I was lucky enough to join ThemeForest (the biggest themes and template marketplace on the Web) in January 2009, shortly after it launched. ThemeForest seemed like the perfect way for an unknown, inexperienced designer to make money: no need for a fancy degree or years of experience — just design something cool and the market will reward you. In fact, that’s exactly what happened. Top designers now gross six-figure annual incomes solely from selling themes, and some do so despite being relative unknowns in the rest of the design world.

So, what was the result of my own venture into theme-making?

Overall, it was very positive. First, it helped me launch my design career, because my first couple of freelance clients were all people who contacted me after seeing my templates. It was also lucrative: in June 2010, my best month ever, I made $1,248. For a year after that, having not even launched new themes, my existing ones still made me around $200 a month, with minimal effort on my part.

The high point of my ThemeForest career.
The high point of my ThemeForest career.

Altogether, I’ve earned around $12,675 from ThemeForest in two and a half years; nothing to scoff at, especially because I completely stopped supporting my themes about a year ago. So, if selling themes is so great, why did I design the last one more than two years ago?
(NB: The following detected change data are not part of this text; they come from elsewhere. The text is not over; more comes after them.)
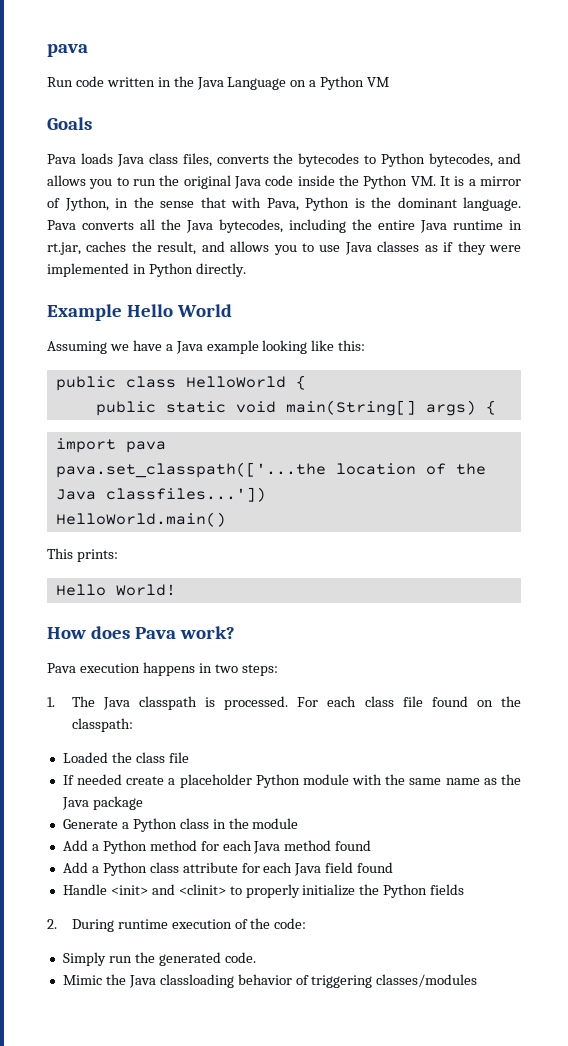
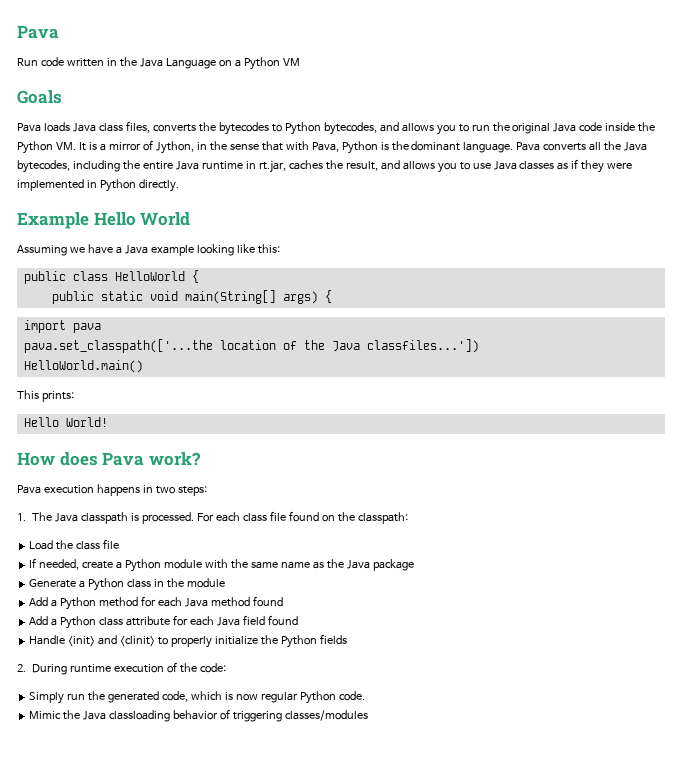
[47,44,88,57] pava -> [17,25,59,39] Pava
[62,752,108,763] Loaded -> [29,540,54,550] Load
[77,774,123,785] needed -> [39,559,80,570] needed,
[179,774,252,788] placeholder -> (123, 565) none
(221, 959) none -> [161,691,336,704] code, which is now regular Python

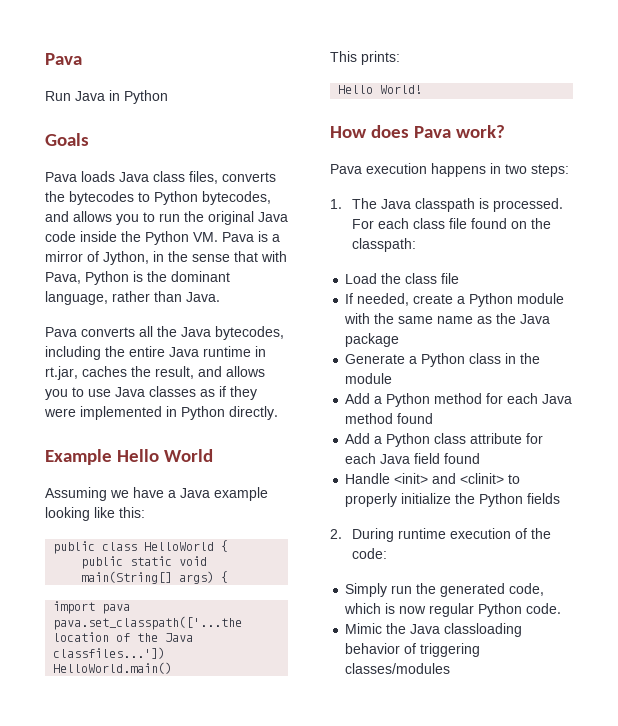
[40,57,300,70] code written in the Java Language on a Python VM -> [75,90,168,104] Java in Python
[78,142,86,151] It -> [222,232,254,242] Pava
[463,142,514,153] language. -> [45,291,220,305] language, rather than Java. //

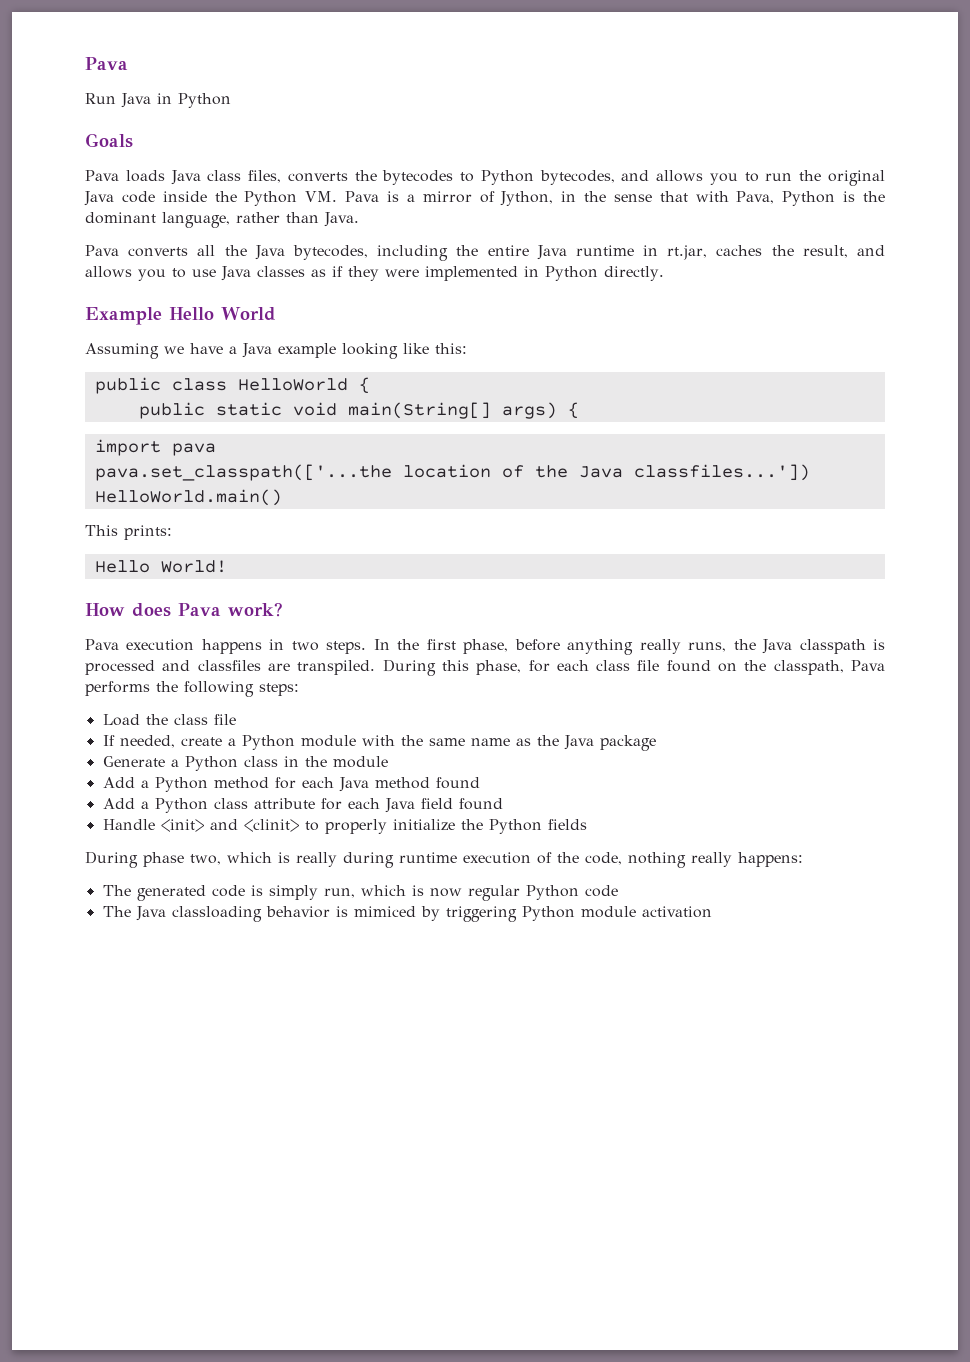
[531,164,569,177] [330,198,563,212] [351,219,374,229] steps: // 1. The Java classpath is processed. For -> [326,639,886,655] [85,659,550,676] steps. In the first phase, before anything really runs, the Java classpath is processed and classfiles are transpiled. During this phase, for
[351,238,416,252] classpath: -> [773,660,885,675] [85,681,299,697] classpath, Pava performs the following steps:
[330,528,551,542] [351,548,387,559] [345,583,545,597] 2. During runtime execution of the code: // Simply run the generated code, -> [85,851,803,868] [102,885,355,901] During phase two, which is really during runtime execution of the code, nothing really happens: // The generated code is simply run,
[526,603,562,614] [345,623,523,637] [345,643,481,657] [345,663,451,674] code. // Mimic the Java classloading behavior of triggering classes/modules -> [584,885,618,897] [102,906,712,922] code // The Java classloading behavior is mimiced by triggering Python module activation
There are a couple reasons for this, the main one being that the market drastically changed, and customer expectations changed with it.

Designing a good-looking theme isn’t enough anymore. If you want your theme to be competitive, you need to support shortcodes, build a custom back end and design multiple layouts, not to mention provide excellent support and build a documentation website.

In other words, in the span of a couple years, building themes went from something that you could do on the side to being a full-time job. Because I didn’t want to become a WordPress guru and spend all of my time creating themes, I decided to put theme design aside.

My most successful theme.
My most successful theme.

Theme design, then, is one of the best ways a designer can earn passive income, but it’s also one of the hardest. By the way, another important factor to consider is that theme design makes sense only if you’re in it for the long run and can reinvest the time you spend on a theme into subsequent ones (by reusing bits of code, streamlining the process, building a mailing list, etc.).

Pros:

  • Very lucrative if you’re successful.
  • No need for experience or education, as long as you have the right skills.
  • No need to be famous or have a big following.

Cons:

  • Requires a lot of HTML and CSS coding, and probably familiarity with WordPress or another CMS.
  • Providing good support is time-consuming.
  • You will probably need to launch more than one theme before the venture becomes more profitable than regular freelance work.

Icons And Vectors

Note: I have never released any icon packs, brushes or vector resources, so I asked Vincent Le Moign of Webalys for his thoughts on this market.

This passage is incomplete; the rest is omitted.